[Stored items from a collection]

____

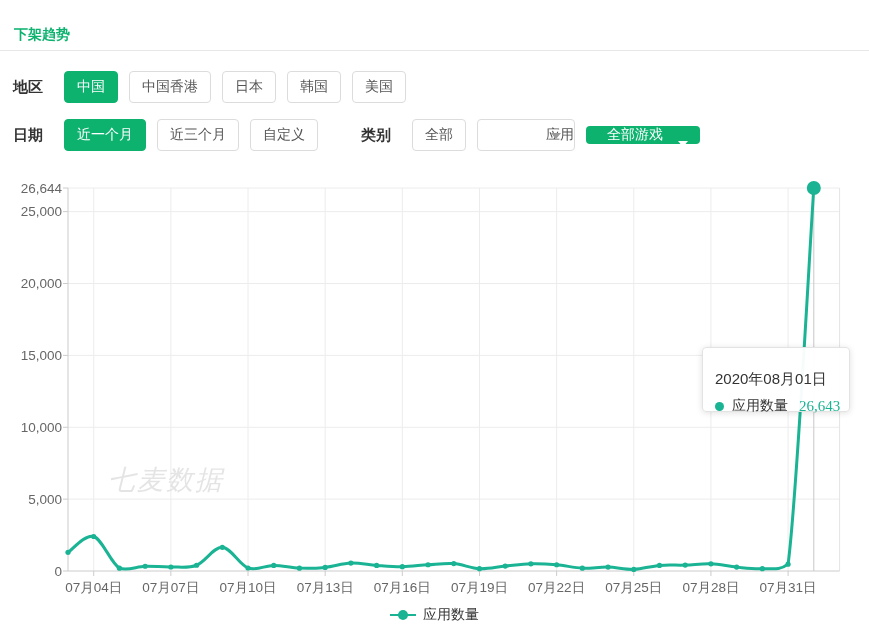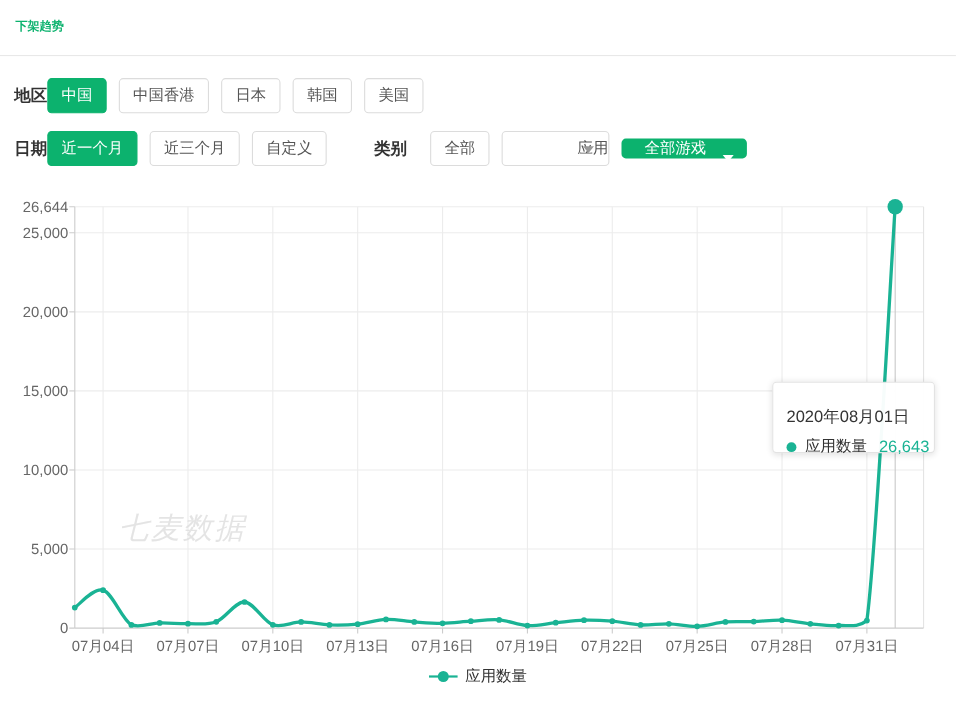--- a/index.html
+++ b/index.html
@@ -11,26 +11,26 @@
     --txt:#333;
     --btn-txt:#555;
     --axis-txt:#666;
   }
   *{box-sizing:border-box;}
   html,body{margin:0;padding:0;}
   body{
     width:869px;height:640px;position:relative;overflow:hidden;background:#fff;
     font-family:"Liberation Sans","DejaVu Sans",sans-serif;color:var(--txt);
   }
-  .page-title{position:absolute;left:14px;top:16px;font-size:11px;font-weight:bold;color:var(--green);}
+  .page-title{position:absolute;left:14px;top:26px;font-size:14px;font-weight:bold;color:var(--green);}
   .divider{position:absolute;left:0;top:50px;width:869px;height:1px;background:#e8e8e8;}
   .filter-row{position:absolute;left:13px;display:flex;align-items:center;}
   .row-region{top:71px;}
   .row-date{top:119px;}
-  .filter-label{font-size:15px;font-weight:bold;color:var(--txt);white-space:nowrap;}
+  .filter-label{font-size:15px;font-weight:bold;color:var(--txt);margin-right:21px;white-space:nowrap;}
   .cat-label{margin-left:32px;margin-right:21px;}
   .btn{
     height:32px;padding:12px 12px;display:inline-flex;align-items:center;justify-content:center;
     border:1px solid var(--border);border-radius:4px;background:#fff;color:var(--btn-txt);
     font-size:14px;margin-right:11px;cursor:pointer;white-space:nowrap;
   }
   .btn.active{background:var(--green);border-color:var(--green);color:#fff;}
   .select{
     width:98px;height:32px;position:relative;display:inline-flex;align-items:center;justify-content:flex-end;
     border:1px solid var(--border);border-radius:4px;background:#fff;color:var(--btn-txt);
@@ -46,21 +46,21 @@
   #chart-svg{position:absolute;left:0;top:173px;}
   #chart-svg text{font-family:"Liberation Sans","DejaVu Sans",sans-serif;}
   .tooltip{
     position:absolute;left:702px;top:347px;width:148px;height:65px;z-index:5;
     background:rgba(255,255,255,.96);border:1px solid #e3e3e3;border-radius:4px;
     box-shadow:0 1px 6px rgba(0,0,0,.12);padding:22px 12px;
   }
   .tt-title{font-size:15px;color:var(--txt);margin-bottom:8px;white-space:nowrap;}
   .tt-row{display:flex;align-items:center;font-size:14px;color:var(--txt);white-space:nowrap;}
   .tt-dot{width:9px;height:9px;border-radius:50%;background:var(--line);margin-right:8px;flex:none;}
-  .tt-val{color:var(--line);font-size:15px;margin-left:11px;}
+  .tt-val{color:var(--line);font-size:15px;margin-left:11px;font-family:Liberation Serif, serif;}
   .legend{
     position:absolute;left:0;top:606px;width:869px;display:flex;align-items:center;justify-content:center;
     cursor:pointer;
   }
   .legend-line{width:26px;height:2px;background:var(--line);position:relative;margin-right:7px;}
   .legend-marker{position:absolute;left:8px;top:-4px;width:10px;height:10px;border-radius:50%;background:var(--line);}
   .legend-text{font-size:14px;color:var(--txt);}
 </style>
 </head>
 <body>

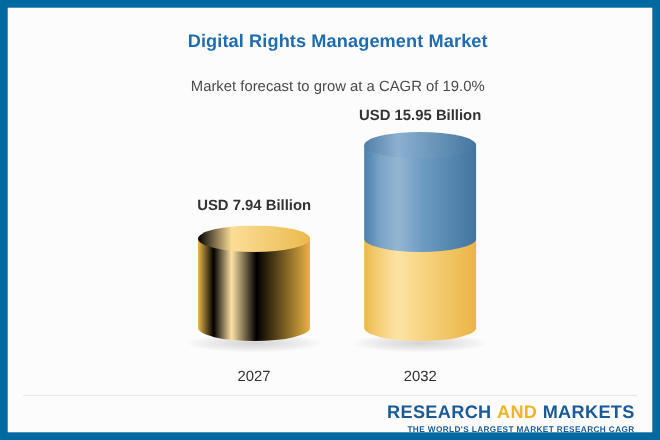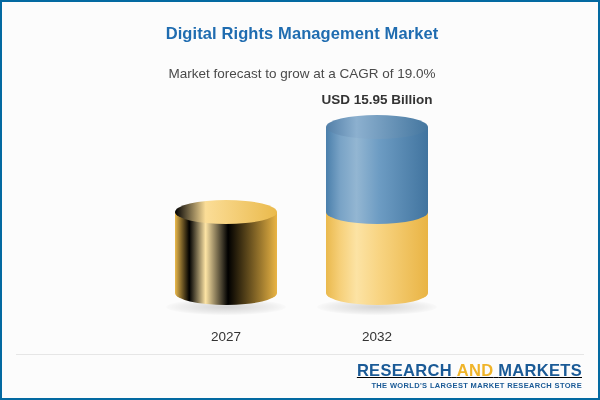--- a/index.html
+++ b/index.html
@@ -11,21 +11,21 @@
     height: 400px;
     font-family: "Liberation Sans", sans-serif;
     background: #ffffff;
   }
 
   #card {
     position: relative;
     width: 600px;
     height: 400px;
     box-sizing: border-box;
-    border: 2px solid #0369a1;
+    border: 7px solid #0369a1;
     background: #fcfcfc;
     overflow: hidden;
   }
 
   
   #chart-title {
     position: absolute;
     top: 22px;
     left: 0;
     width: 600px;
@@ -111,21 +111,20 @@
     right: 16px;
     top: 360px;
     text-align: right;
   }
   #logo-main {
     font-size: 16.5px;
     font-weight: bold;
     letter-spacing: 0.3px;
     line-height: 1.05;
     white-space: nowrap;
-    text-decoration: underline;
   }
   .logo-blue { color: #1a5a96; }
   .logo-gold { color: #f0b429; }
   #logo-tagline {
     margin-top: 2px;
     font-size: 7.5px;
     font-weight: bold;
     color: #1a5a96;
     letter-spacing: 0.35px;
     white-space: nowrap;
@@ -137,20 +136,21 @@
 <div id="card">
 
   <div id="chart-title">Digital Rights Management Market</div>
 
   <div id="chart-subtitle">Market forecast to grow at a CAGR of 19.0%</div>
 
   <div id="plot">
 
     <div class="bar-group" id="bar-group-0" style="left:173px; width:102px; height:352px;">
 
+      <div class="value-label" style="top:172px;">USD 7.94 Billion</div>
 
       <div class="cyl-shadow" style="bottom:39px; width:120px; height:16px;"></div>
 
       <svg class="cylinder" xmlns="http://www.w3.org/2000/svg" style="bottom:49px; width:102px; height:105px;" viewBox="0 0 102 105" preserveAspectRatio="none">
         <defs>
           <linearGradient id="g-yellow-body-0" x1="0" y1="0" x2="1" y2="0">
             <stop offset="0%" stop-color="#eab94d"></stop>
             <stop offset="14%" stop-color="#f6d histoire07a"></stop>
             <stop offset="30%" stop-color="#fce3a4"></stop>
             <stop offset="52%" stop-color="#f8d membr482"></stop>
@@ -209,16 +209,16 @@
 
   </div>
 
   <div id="footer-rule"></div>
 
 
   <div id="logo">
     <div id="logo-main">
       <span class="logo-blue">RESEARCH</span><span>&nbsp;</span><span class="logo-gold">AND</span><span>&nbsp;</span><span class="logo-blue">MARKETS</span>
     </div>
-    <div id="logo-tagline">THE WORLD'S LARGEST MARKET RESEARCH STORE</div>
+    <div id="logo-tagline">THE WORLD'S LARGEST MARKET RESEARCH CAGR</div>
   </div>
 
 </div>
 
 </body></html>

____

- [Problem requirements]:
Scan the records above and show every line in which the word "body" occurs.

- [Task solution]:
   html,body{margin:0;padding:0;}
   body{
 <body>
           <linearGradient id="g-yellow-body-0" x1="0" y1="0" x2="1" y2="0">
 </body></html>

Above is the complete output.